___ DATA SHOWN

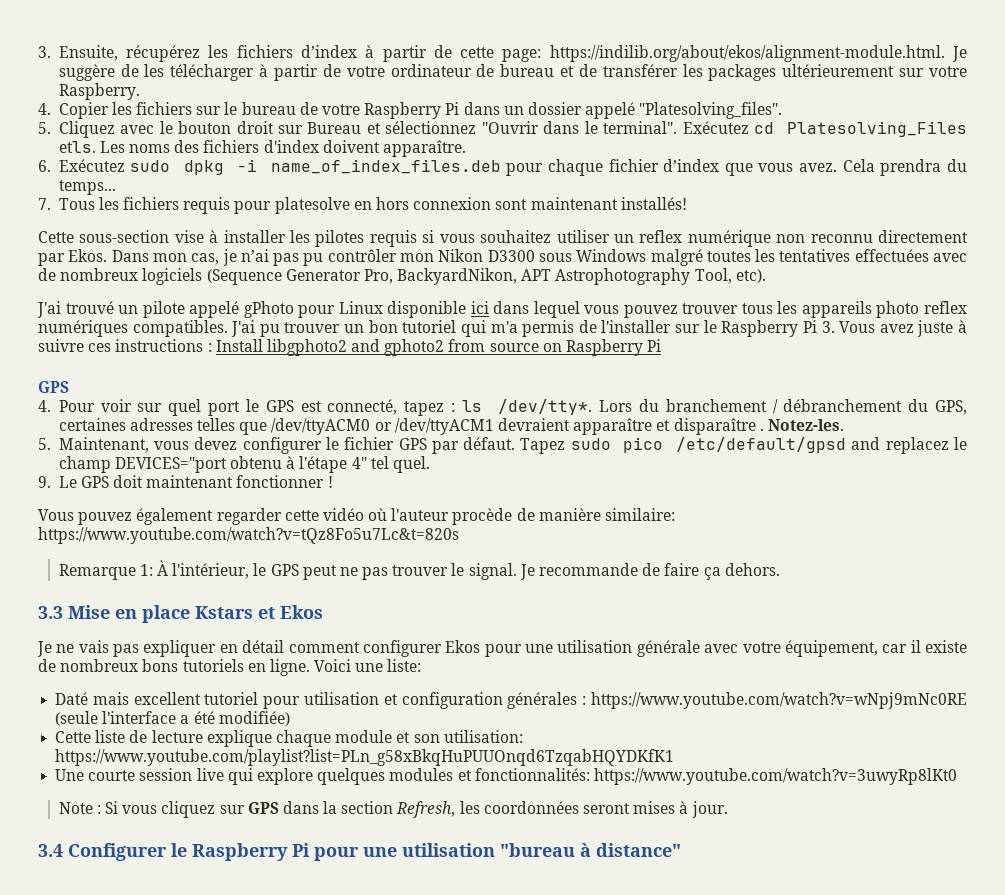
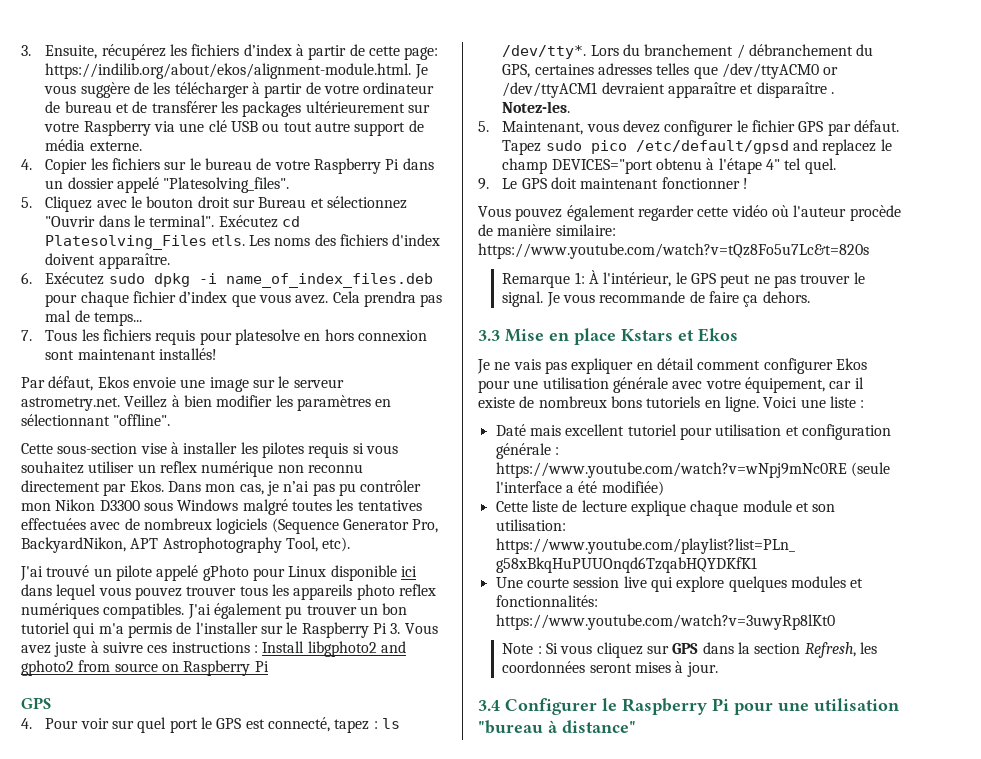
- 3. Ensuite, récupérez les fichiers d’index à partir de cette page: https://indilib.org/about/ekos/alignment-module.html. Je suggère de les télécharger à partir de votre ordinateur de bureau et de transférer les packages ultérieurement sur votre Raspberry.
+ 3. Ensuite, récupérez les fichiers d’index à partir de cette page: https://indilib.org/about/ekos/alignment-module.html. Je vous suggère de les télécharger à partir de votre ordinateur de bureau et de transférer les packages ultérieurement sur votre Raspberry via une clé USB ou tout autre support de média externe.
- Cela prendra du temps...
+ Cela prendra pas mal de temps...
+ Par défaut, Ekos envoie une image sur le serveur astrometry.net. Veillez à bien modifier les paramètres en sélectionnant "offline".
- J'ai pu trouver un bon tutoriel qui m'a permis de l'installer sur le Raspberry Pi 3. Vous avez juste à suivre ces instructions : Install libgphoto2 and gphoto2 from source on Raspberry Pi
+ J'ai également pu trouver un bon tutoriel qui m'a permis de l'installer sur le Raspberry Pi 3. Vous avez juste à suivre ces instructions : Install libgphoto2 and gphoto2 from source on Raspberry Pi
- Je recommande de faire ça dehors.
+ Je vous recommande de faire ça dehors.
- Voici une liste:
+ Voici une liste :
- Daté mais excellent tutoriel pour utilisation et configuration générales : https://www.youtube.com/watch?v=wNpj9mNc0RE (seule l'interface a été modifiée)
+ Daté mais excellent tutoriel pour utilisation et configuration générale : https://www.youtube.com/watch?v=wNpj9mNc0RE (seule l'interface a été modifiée)

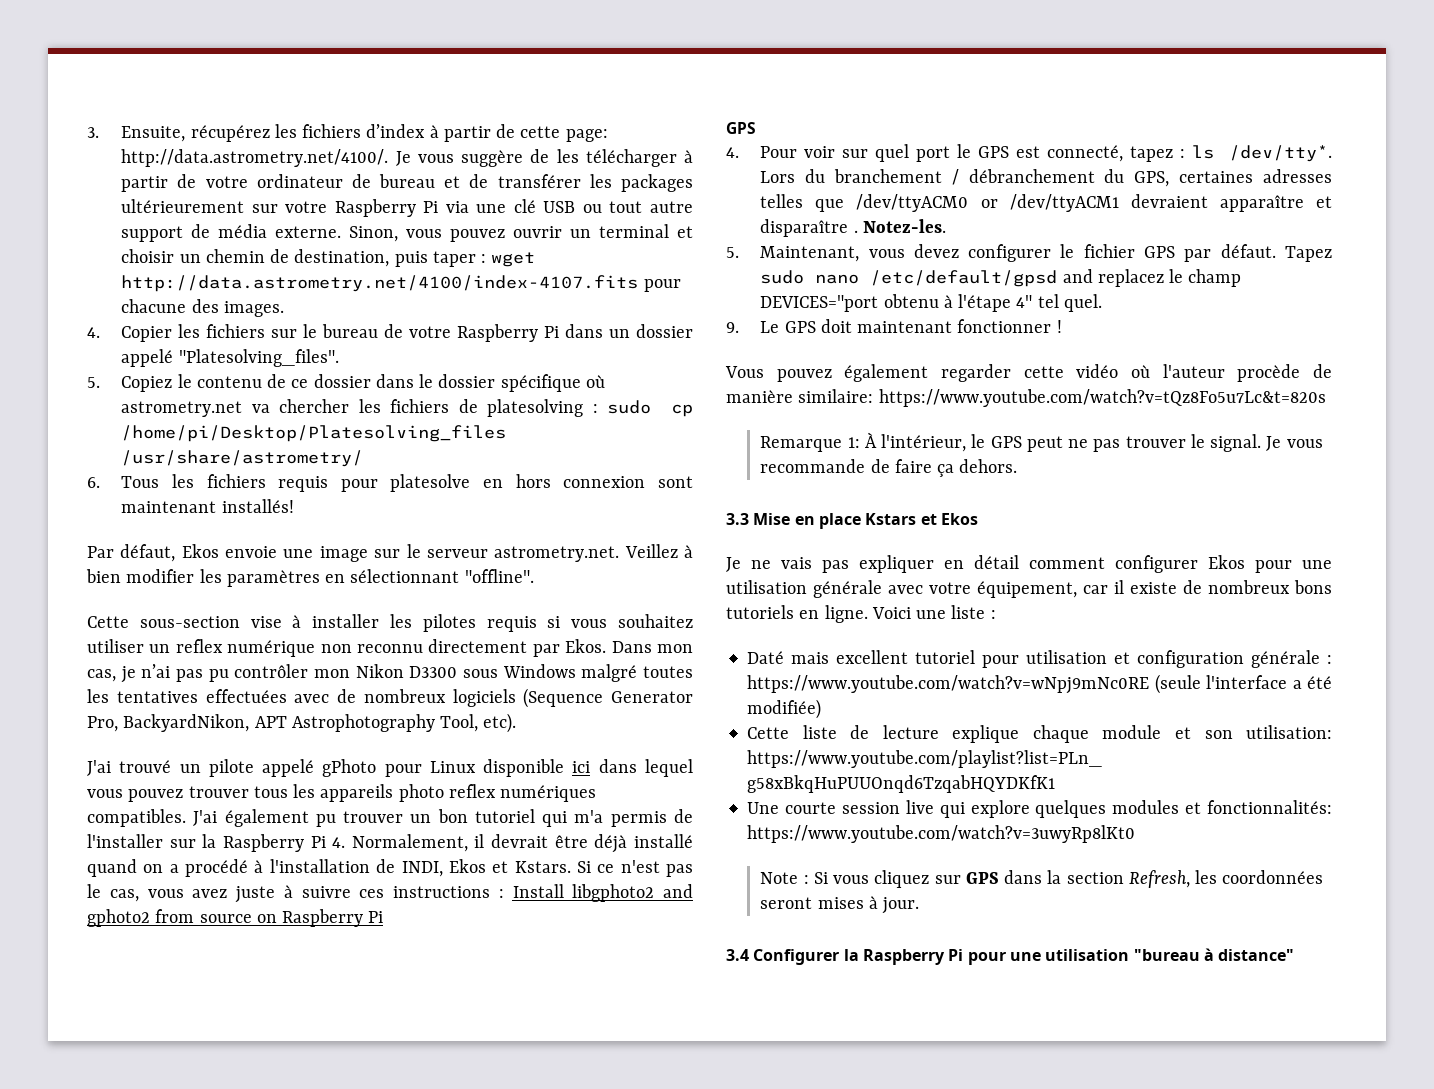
- 3. Ensuite, récupérez les fichiers d’index à partir de cette page: https://indilib.org/about/ekos/alignment-module.html. Je vous suggère de les télécharger à partir de votre ordinateur de bureau et de transférer les packages ultérieurement sur votre Raspberry via une clé USB ou tout autre support de média externe.
+ 3. Ensuite, récupérez les fichiers d’index à partir de cette page: http://data.astrometry.net/4100/. Je vous suggère de les télécharger à partir de votre ordinateur de bureau et de transférer les packages ultérieurement sur votre Raspberry Pi via une clé USB ou tout autre support de média externe. Sinon, vous pouvez ouvrir un terminal et choisir un chemin de destination, puis taper : wget http://data.astrometry.net/4100/index-4107.fits pour chacune des images.
- 5. Cliquez avec le bouton droit sur Bureau et sélectionnez "Ouvrir dans le terminal". Exécutez cd Platesolving_Files etls. Les noms des fichiers d'index doivent apparaître.
- 6. Exécutez sudo dpkg -i name_of_index_files.deb pour chaque fichier d’index que vous avez. Cela prendra pas mal de temps...
- 7. Tous les fichiers requis pour platesolve en hors connexion sont maintenant installés!
+ 5. Copiez le contenu de ce dossier dans le dossier spécifique où astrometry.net va chercher les fichiers de platesolving : sudo cp /home/pi/Desktop/Platesolving_files /usr/share/astrometry/
+ 6. Tous les fichiers requis pour platesolve en hors connexion sont maintenant installés!
- J'ai également pu trouver un bon tutoriel qui m'a permis de l'installer sur le Raspberry Pi 3. Vous avez juste à suivre ces instructions : Install libgphoto2 and gphoto2 from source on Raspberry Pi
+ J'ai également pu trouver un bon tutoriel qui m'a permis de l'installer sur la Raspberry Pi 4. Normalement, il devrait être déjà installé quand on a procédé à l'installation de INDI, Ekos et Kstars. Si ce n'est pas le cas, vous avez juste à suivre ces instructions : Install libgphoto2 and gphoto2 from source on Raspberry Pi
- Tapez sudo pico /etc/default/gpsd and replacez le champ DEVICES="port obtenu à l'étape 4" tel quel.
+ Tapez sudo nano /etc/default/gpsd and replacez le champ DEVICES="port obtenu à l'étape 4" tel quel.
- 3.4 Configurer le Raspberry Pi pour une utilisation "bureau à distance"
+ 3.4 Configurer la Raspberry Pi pour une utilisation "bureau à distance"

______

# EXERCISE
State how many lines of the listing above include the word "maintenant". Give nothing but the number.

# EXERCISE OUTPUT
2